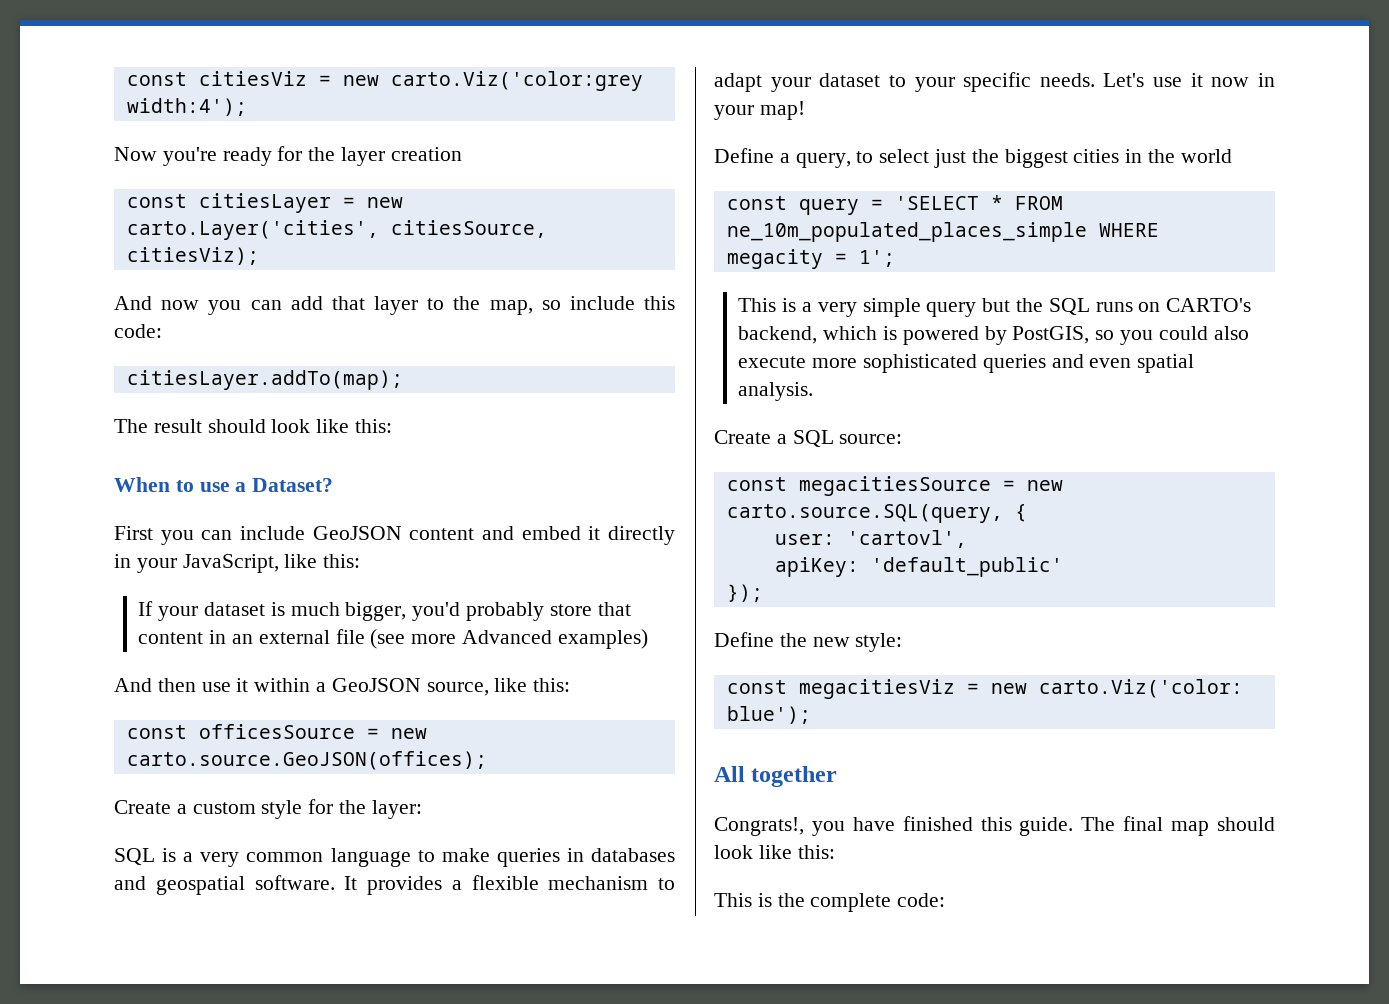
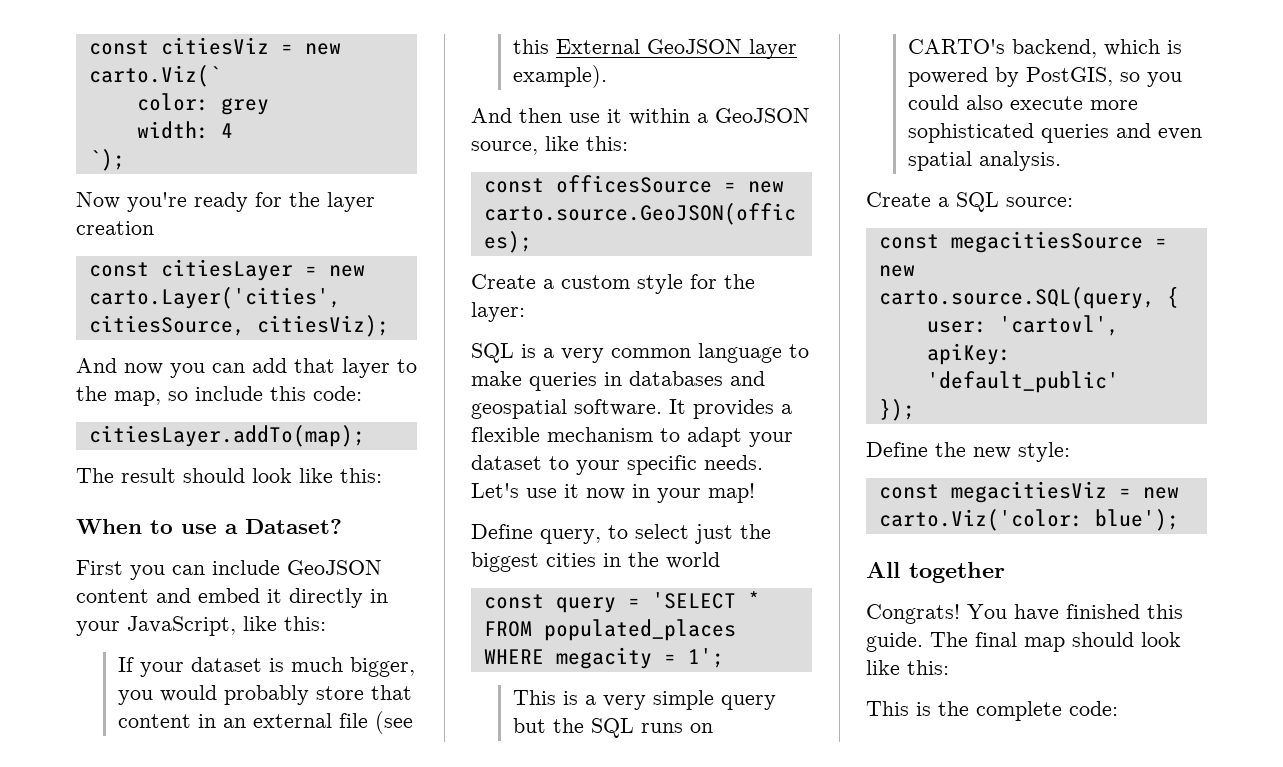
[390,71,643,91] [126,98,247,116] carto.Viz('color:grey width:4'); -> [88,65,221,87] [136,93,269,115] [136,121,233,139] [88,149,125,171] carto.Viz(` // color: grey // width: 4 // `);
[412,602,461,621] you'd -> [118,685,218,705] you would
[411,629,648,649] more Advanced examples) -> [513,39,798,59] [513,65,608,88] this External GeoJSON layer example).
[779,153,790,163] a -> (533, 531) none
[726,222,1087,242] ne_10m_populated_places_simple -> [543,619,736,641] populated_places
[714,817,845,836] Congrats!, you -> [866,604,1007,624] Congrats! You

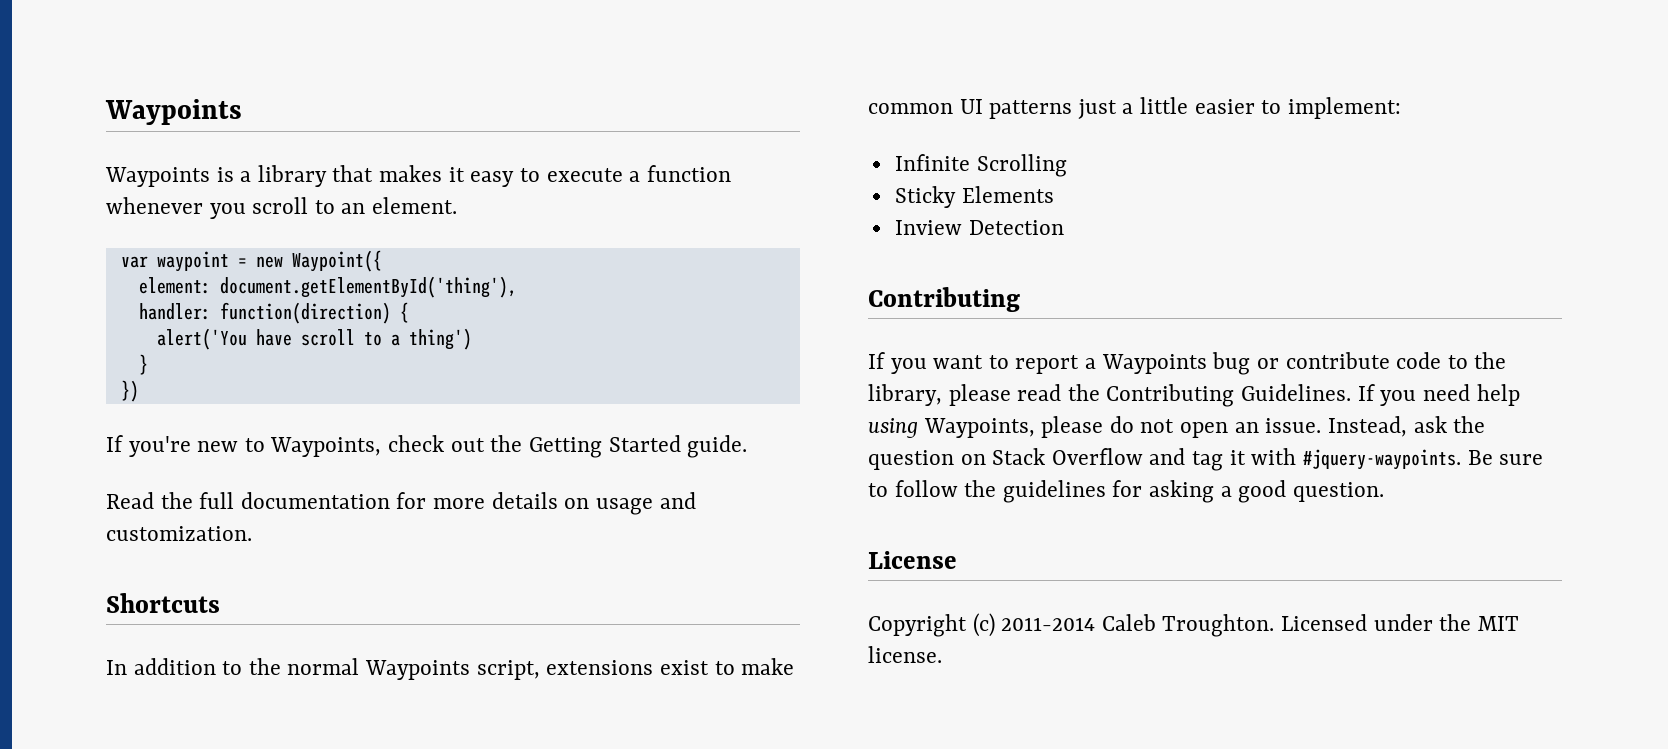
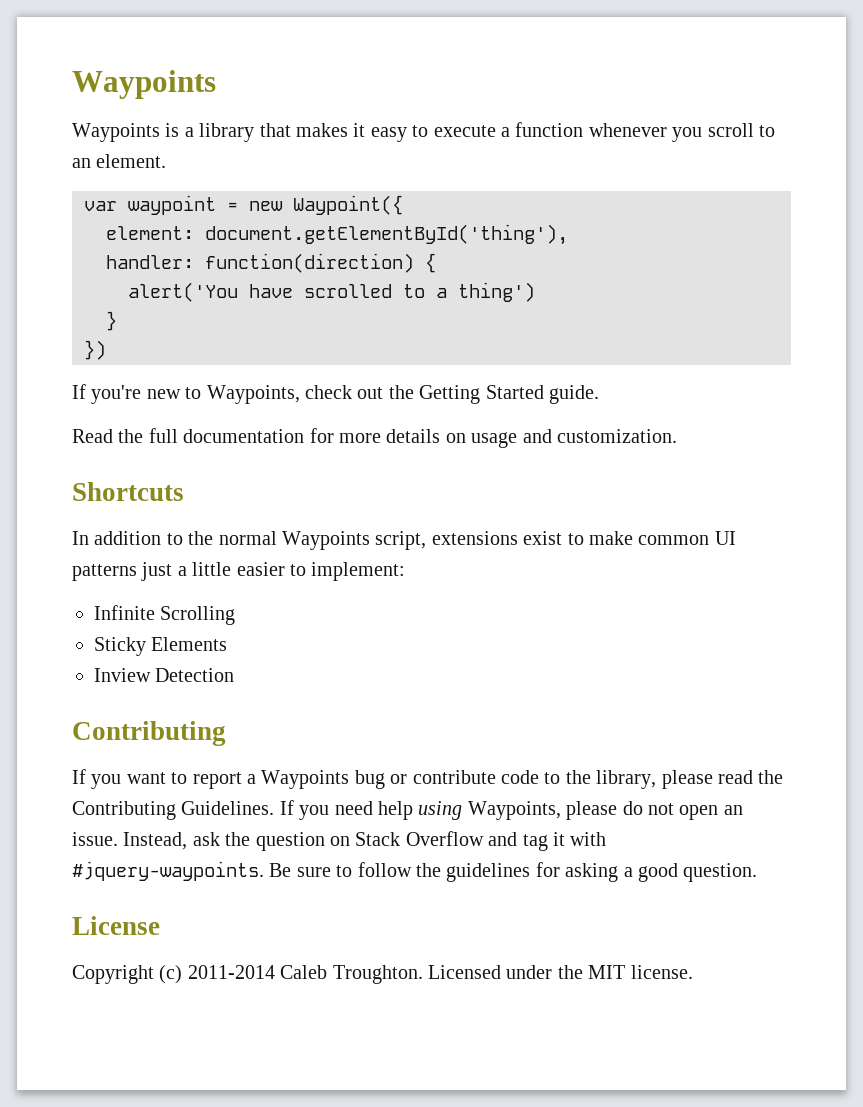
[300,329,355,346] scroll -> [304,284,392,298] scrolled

▶ **WHAT YOU WILL DO**:
Transcribe the data exactly and leave no picture in the copy.

▶ **REPLY TO THE TASK**:
[390,71,643,91] [126,98,247,116] carto.Viz('color:grey width:4'); -> [88,65,221,87] [136,93,269,115] [136,121,233,139] [88,149,125,171] carto.Viz(` // color: grey // width: 4 // `);
[412,602,461,621] you'd -> [118,685,218,705] you would
[411,629,648,649] more Advanced examples) -> [513,39,798,59] [513,65,608,88] this External GeoJSON layer example).
[779,153,790,163] a -> (533, 531) none
[726,222,1087,242] ne_10m_populated_places_simple -> [543,619,736,641] populated_places
[714,817,845,836] Congrats!, you -> [866,604,1007,624] Congrats! You

[300,329,355,346] scroll -> [304,284,392,298] scrolled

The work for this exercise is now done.